=== Exercise material ===
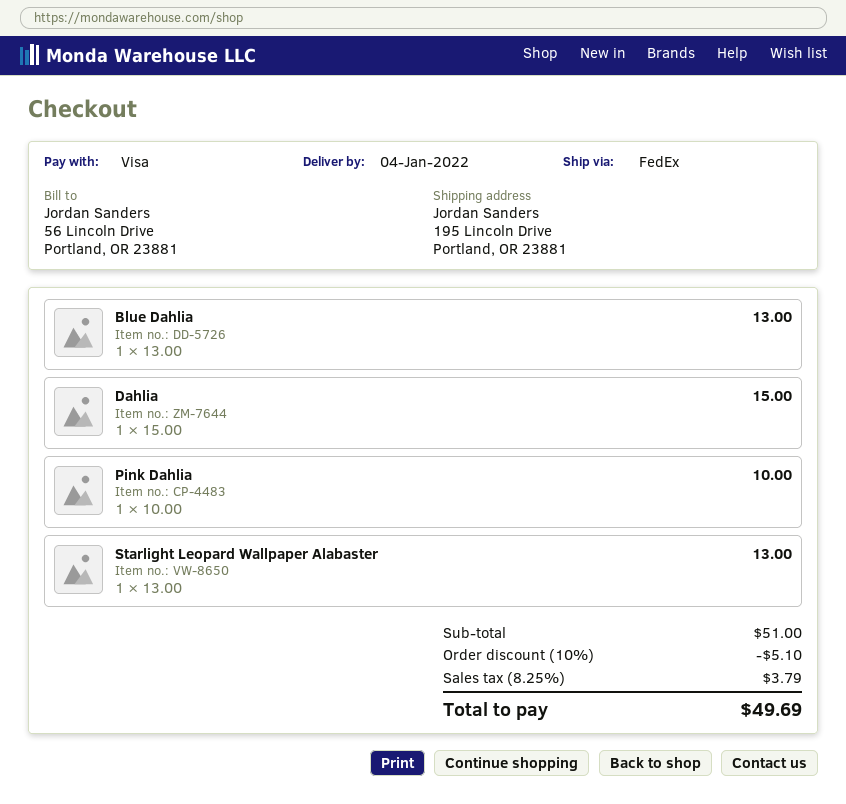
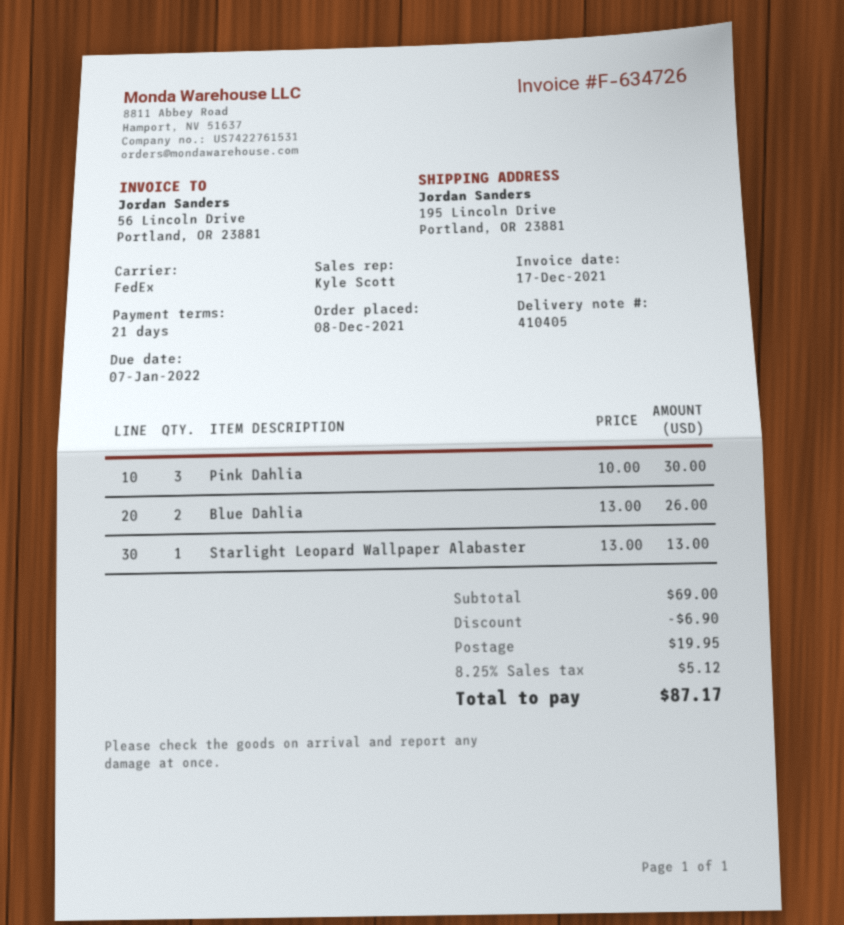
Blue Dahlia: 1 x 13.00 = 13.00 -> 2 x 13.00 = 26.00
Dahlia: 1 x 15.00 = 15.00 -> none
Pink Dahlia: 1 x 10.00 = 10.00 -> 3 x 10.00 = 30.00
subtotal: 51.00 -> 69.00
discount: 5.10 -> 6.90
shipping: none -> 19.95
tax: 8.25% = 3.79 -> 8.25% = 5.12
total: 49.69 -> 87.17

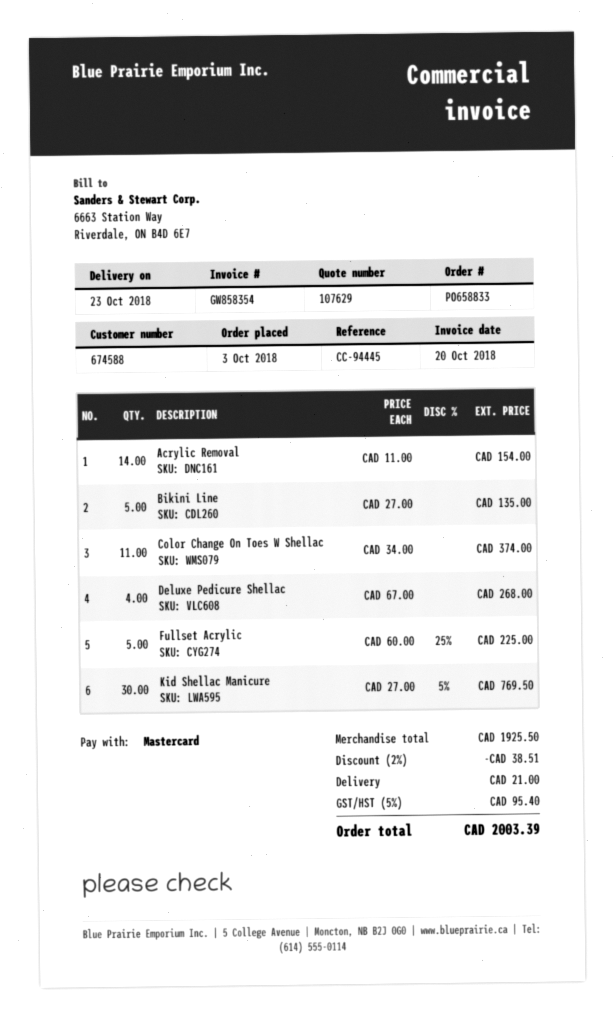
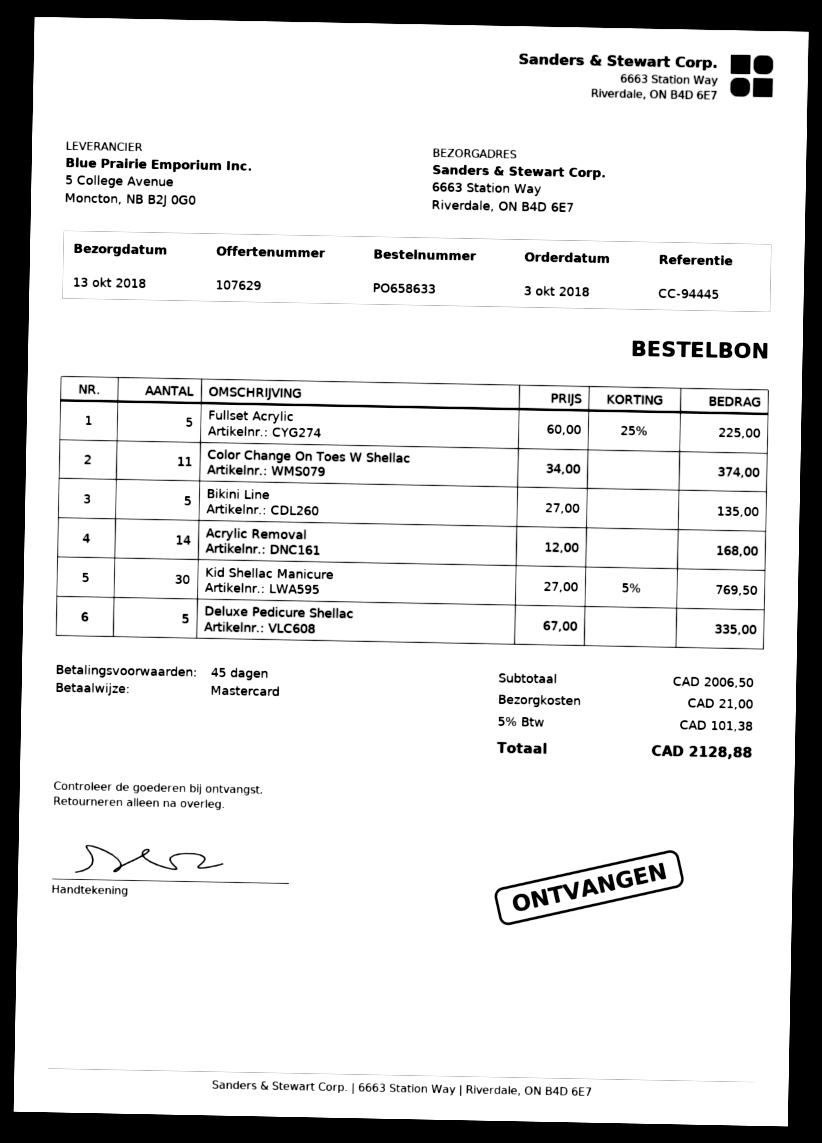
order number: PO658833 -> PO658633
delivery date: 2018-10-23 -> 2018-10-13
Acrylic Removal: 14 x 11.00 = 154.00 -> 14 x 12.00 = 168.00
Deluxe Pedicure Shellac: 4 x 67.00 = 268.00 -> 5 x 67.00 = 335.00
subtotal: 1925.50 -> 2006.50
discount: 2% = 38.51 -> none
tax: 5% = 95.40 -> 5% = 101.38
total: 2003.39 -> 2128.88

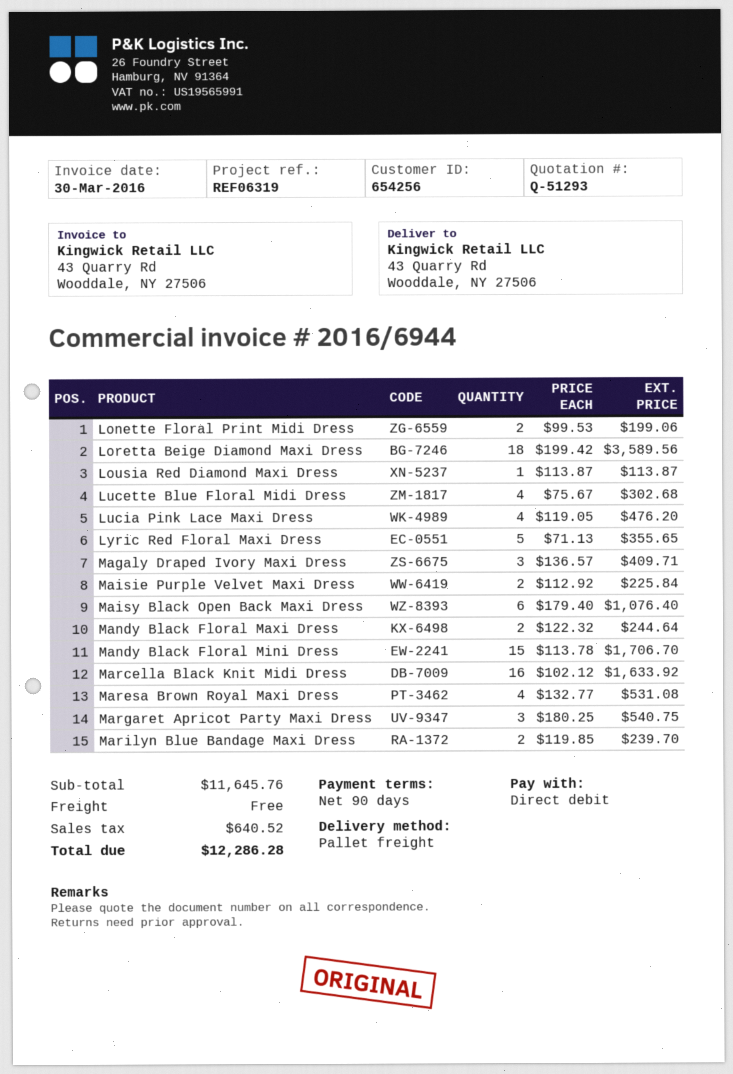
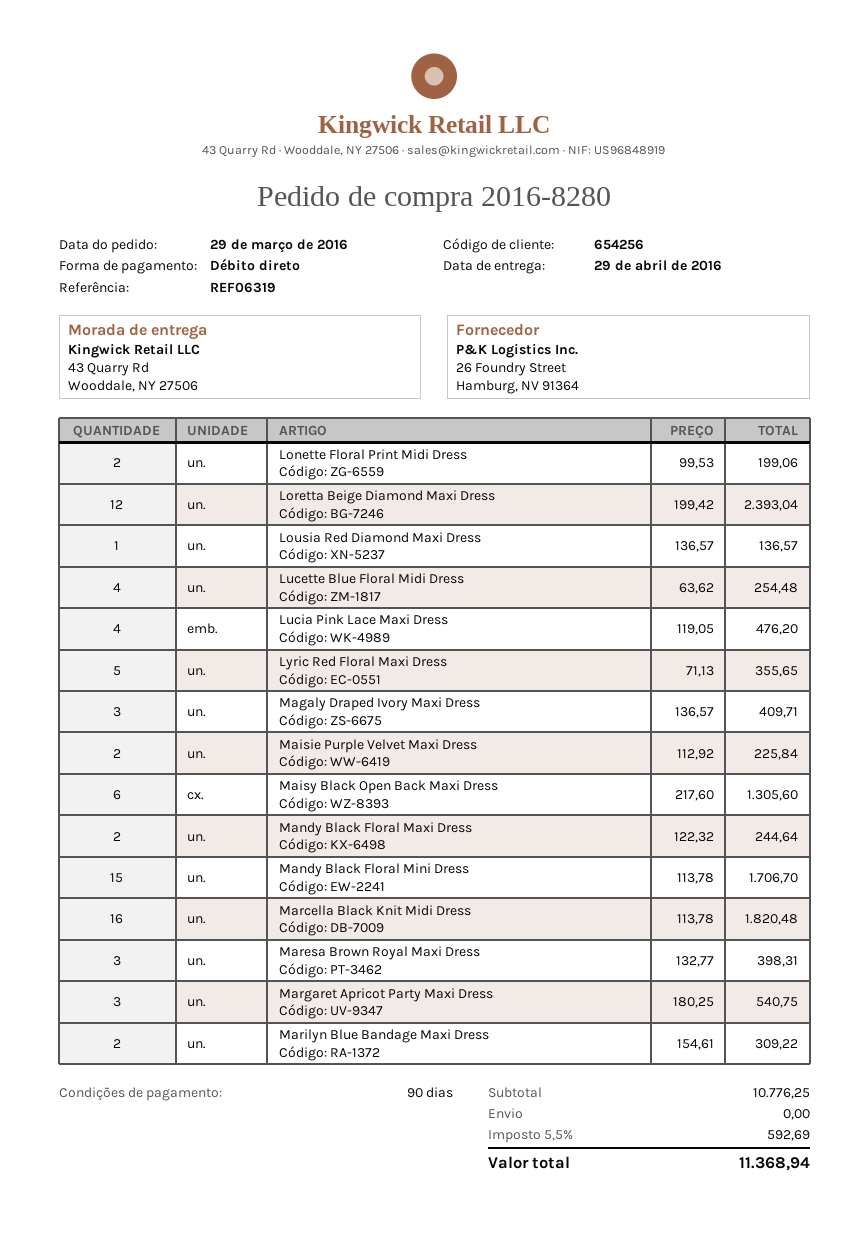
Loretta Beige Diamond Maxi Dress: 18 x 199.42 = 3589.56 -> 12 x 199.42 = 2393.04
Lousia Red Diamond Maxi Dress: 1 x 113.87 = 113.87 -> 1 x 136.57 = 136.57
Lucette Blue Floral Midi Dress: 4 x 75.67 = 302.68 -> 4 x 63.62 = 254.48
Maisy Black Open Back Maxi Dress: 6 x 179.40 = 1076.40 -> 6 x 217.60 = 1305.60
Marcella Black Knit Midi Dress: 16 x 102.12 = 1633.92 -> 16 x 113.78 = 1820.48
Maresa Brown Royal Maxi Dress: 4 x 132.77 = 531.08 -> 3 x 132.77 = 398.31
Marilyn Blue Bandage Maxi Dress: 2 x 119.85 = 239.70 -> 2 x 154.61 = 309.22
subtotal: 11645.76 -> 10776.25
tax: 640.52 -> 592.69
total: 12286.28 -> 11368.94

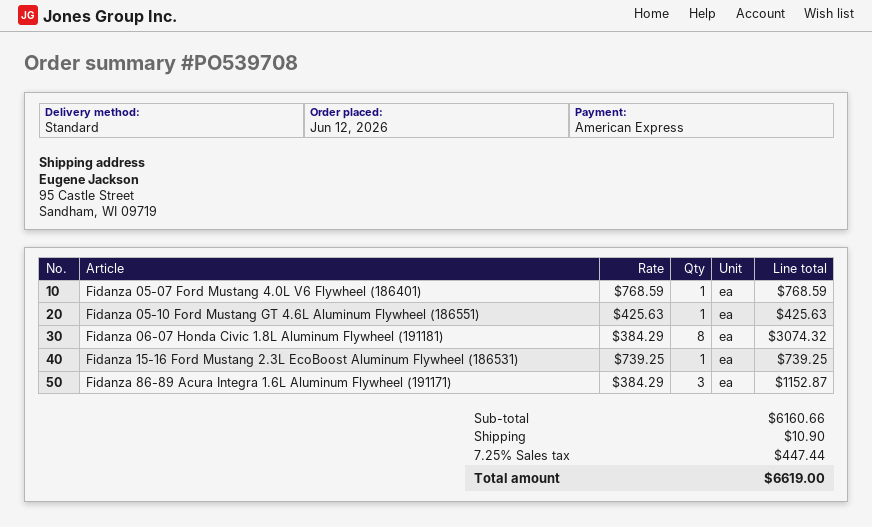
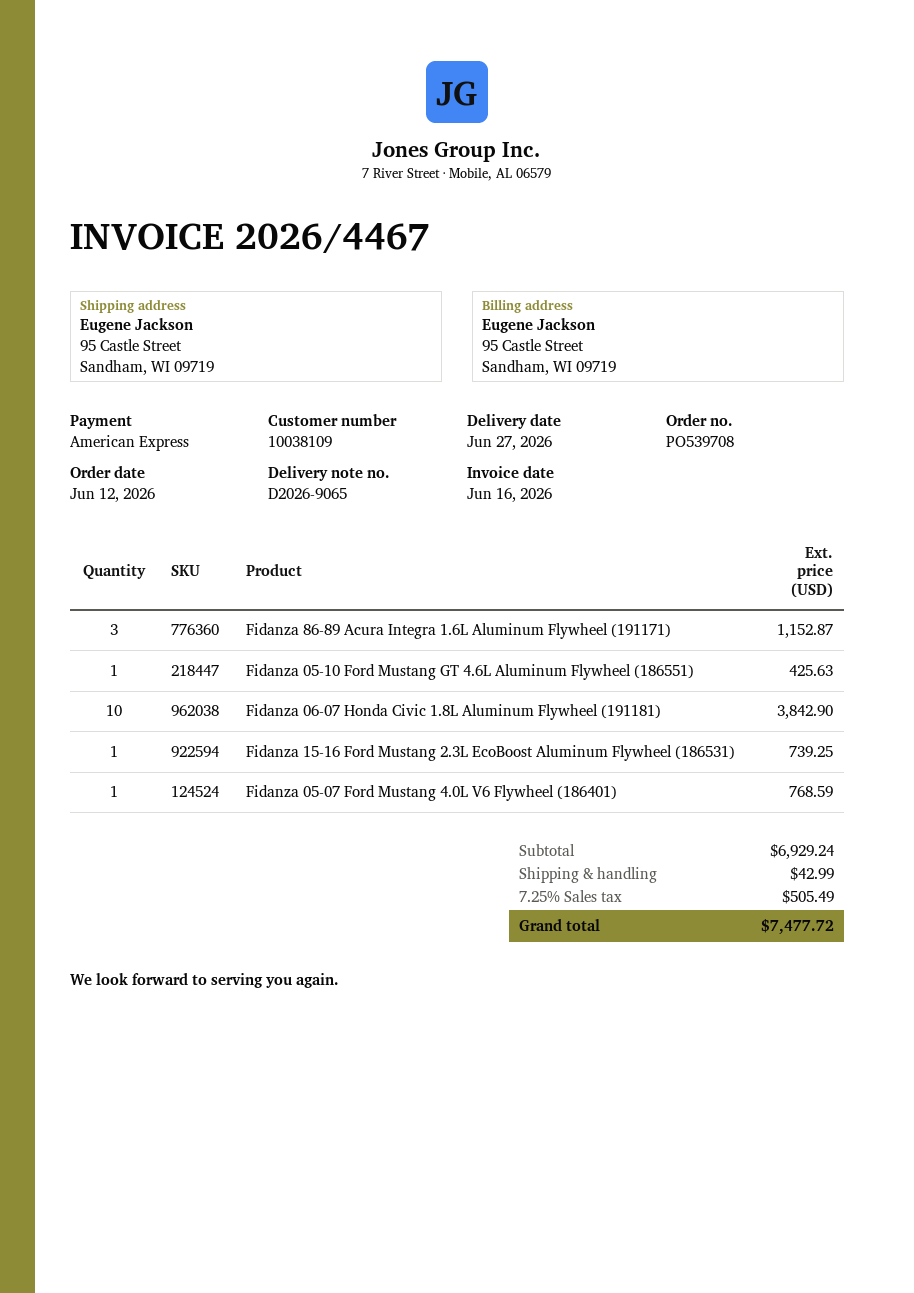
Fidanza 06-07 Honda Civic 1.8L Aluminum Flywheel (191181): 8 for 3074.32 -> 10 for 3842.90
subtotal: 6160.66 -> 6929.24
shipping: 10.90 -> 42.99
tax: 7.25% = 447.44 -> 7.25% = 505.49
total: 6619.00 -> 7477.72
===
**Your task**
Locate the word "Black" in the entries, and copy every line where it is found.

**Exercise output**
Maisy Black Open Back Maxi Dress: 6 x 179.40 = 1076.40 -> 6 x 217.60 = 1305.60
Marcella Black Knit Midi Dress: 16 x 102.12 = 1633.92 -> 16 x 113.78 = 1820.48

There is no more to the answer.